That is, ab123 matches, because the bold part matches the 1, and 123cd matches, because the bold part matches the 2. That is, the | symbol has lowest precedence of them all.

Used with .search it is the same as s.startswith('ab') or s.endswith('cd'); though if you use .match instead of .search the patterns must match at the beginning of string, thus you get s.startswith('ab') or s == 'cd'.

^(ab|cd)$ means

  • beginning of string, followed by either ab or cd followed by end of string
  • whatever is matched with ab|cd is available as match.group(1)

^(ab)|(cd)$ means the same as the first one, excepting that if ab is matched, it is available as match.group(1) and likewise cd if matched, the text matching that part is available as match.group(2).

Note that (...) serve 2 purposes in regular expressions - they group atoms into a single atom, and also make the matched text available in the match object. If you just need grouping, you should use (?:...) instead as generating submatch strings can be expensive.


As to the problem of your Roman numeral regular expression, you have used | branching incorrectly on the upper level.

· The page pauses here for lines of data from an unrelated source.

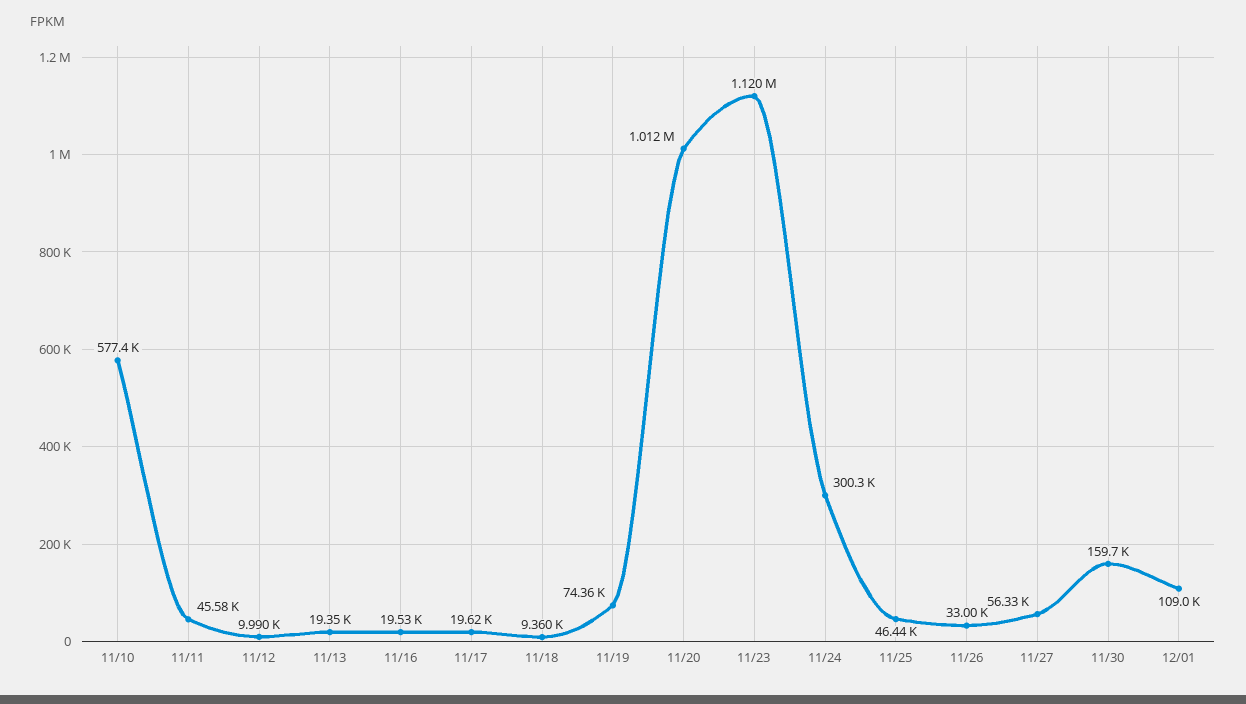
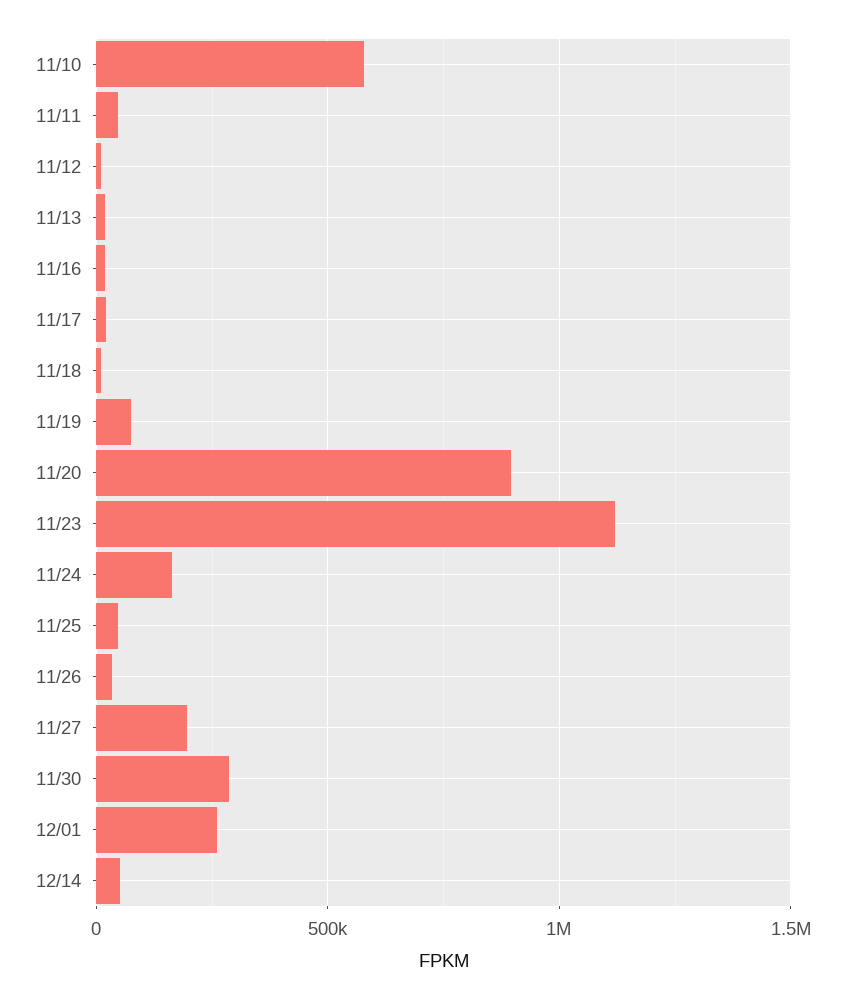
11/20: 1012000 -> 900000
11/24: 300300 -> 150000
11/27: 56330 -> 200000
11/30: 159700 -> 300000
12/01: 109000 -> 250000
12/14: none -> 50000

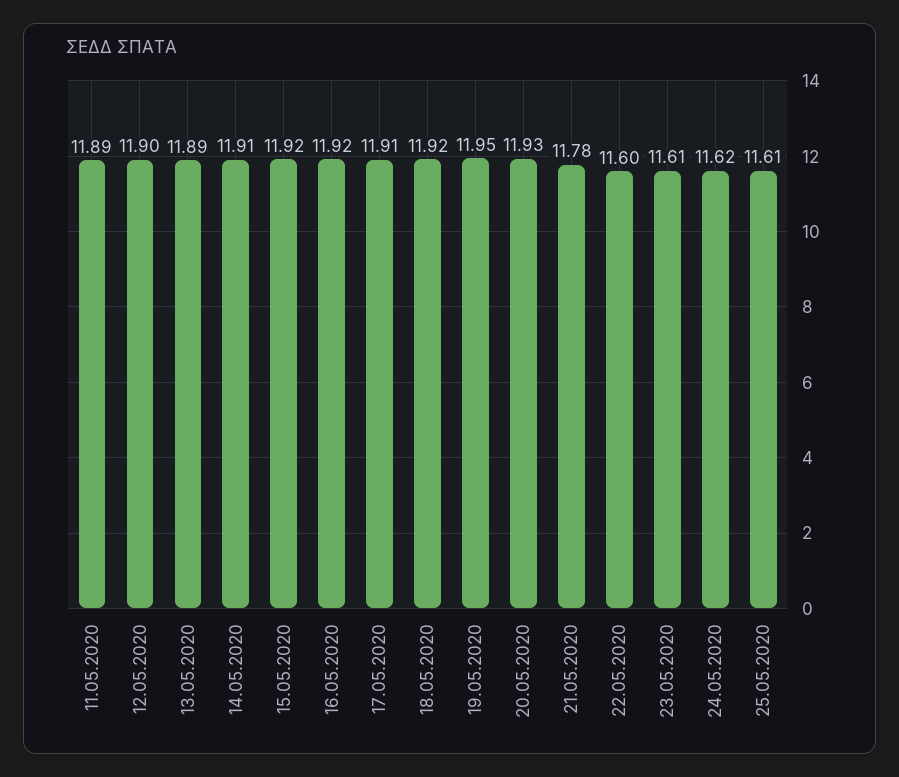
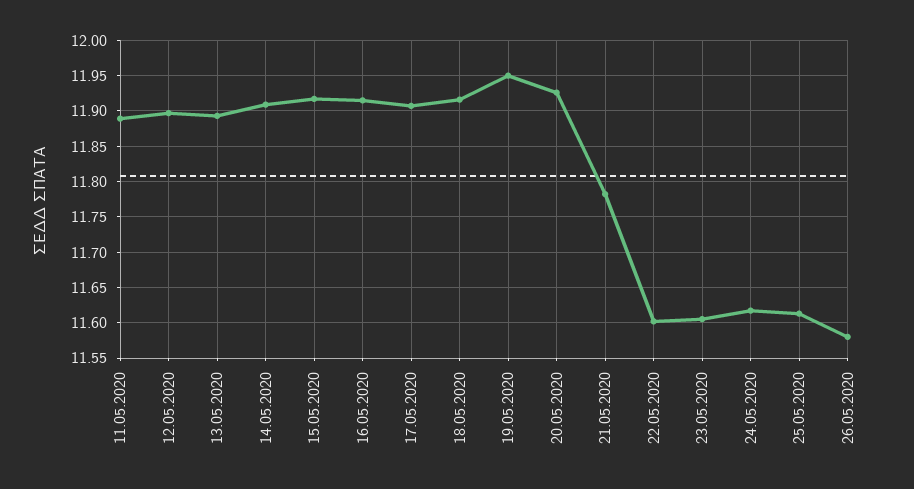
26.05.2020: none -> 11.58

^M{1,3}|(CM|C?D|D?C{1,3})|(X?L|XC|L?X{1,3})|(I?V|IX|V?I{1,3})$

if used with .match (with .search, the 2-4 are not even bound to the beginning of the string), it stands for

  1. beginning of string followed by M{1,3} and anything after that or
  2. beginning of string followed by CM|C?D|D?C{1,3} and anything after that or
  3. beginning of string followed by X?L|XC|L?X{1,3} and anything after that or
  4. beginning of string followed by I?V|IX|V?I{1,3} followed by end of string.

You do not want to use | at the main level, but instead have each of these 1-4 as optional, with ?; also you'd want to generally group with non-capturing group ((?: )) instead. Thus we get:

^(?:M{1,3})?(?:CM|C?D|D?C{1,3})?(?:X?L|XC|L?X{1,3})?(?:I?V|IX|V?I{1,3})?$

except that it still matches empty string. To make it not match an empty string, you can use zero-width positive lookahead to require that the whole construct matches at least 1 (any) character.

From Python docs,

(?=...) Matches if ... matches next, but doesn’t consume any of the string. This is called a lookahead assertion. For example, Isaac (?=Asimov) will match 'Isaac ' only if it’s followed by 'Asimov'.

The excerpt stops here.